Because Sxi1α and Sxi2a are crucial regulators of the dikaryotic state, we also tested whether these proteins regulated transcription of the CLP1 gene. RNAs from crosses between wild-type and sxi1αΔ and/or sxi2aΔ strains under sexual development conditions were evaluated for the presence of the CLP1 transcript. As shown in Fig. 4A, CLP1 transcript levels in sxiΔ strains dropped dramatically (lanes 6 to 8), suggesting that Sxi1α and Sxi2a strongly upregulate the expression of CLP1, either directly or indirectly. It is interesting that in the sxiΔ strains, the wild-type CLP1 transcript was diminished but not absent. This transcript is dependent on the presence of the CLP1 gene, but its role is unknown.
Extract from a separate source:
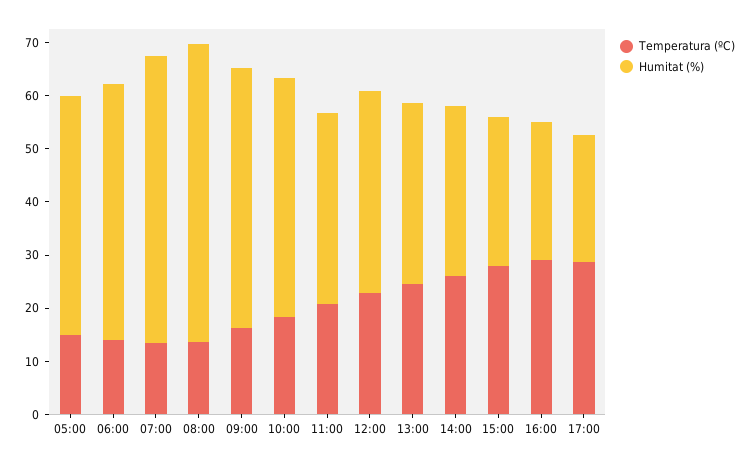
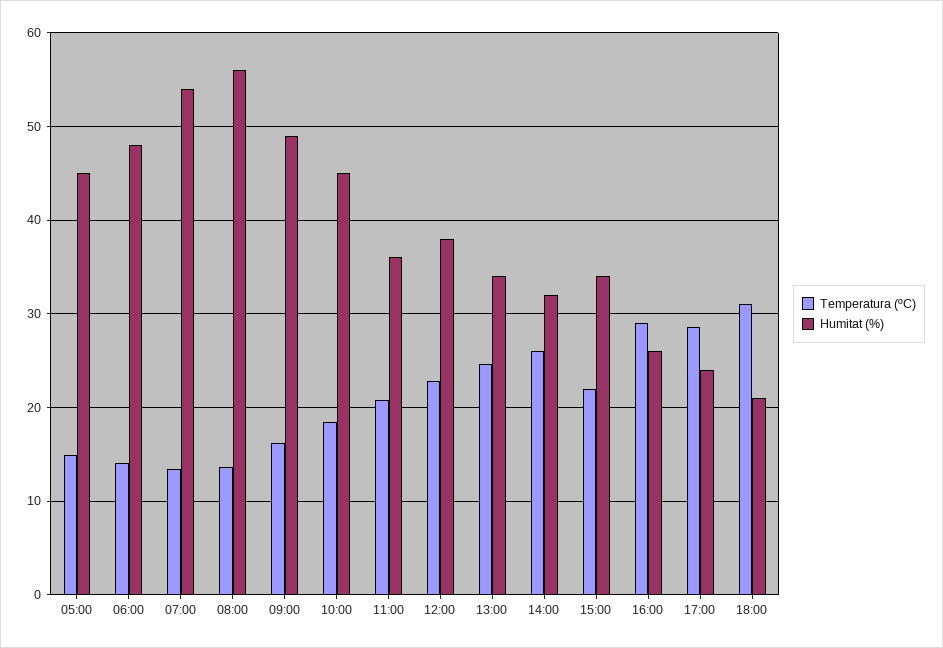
Temperatura (ºC), 15:00: 28 -> 22
Humitat (%), 15:00: 28 -> 34
Temperatura (ºC), 18:00: none -> 31
Humitat (%), 18:00: none -> 21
To further characterize the CLP1 transcript, we carried out 5′ and 3′ RACE analysis, cDNA analysis, and poly(A) tail length analysis. We found that the CLP1 mRNA transcript is 1,686 bases long and includes both 5′ and 3′ untranslated regions (UTRs) and a poly(A) tail (Fig. 4B). Interestingly, the pre-mRNA is interrupted by two introns, one of which is in the 5′ UTR of the transcript. Introns in UTRs are rare, and although we do not know the significance of the 5′ UTR intron in CLP1, such sequences in other systems have been implicated in regulation of specific transcripts (8, 22). No differences in architecture were detected between the CLP1 transcript from wild-type crosses and the CLP1 transcript from sxiΔ crosses (data not shown).

CLP1 is a direct target of Sxi1α and Sxi2a in vitro.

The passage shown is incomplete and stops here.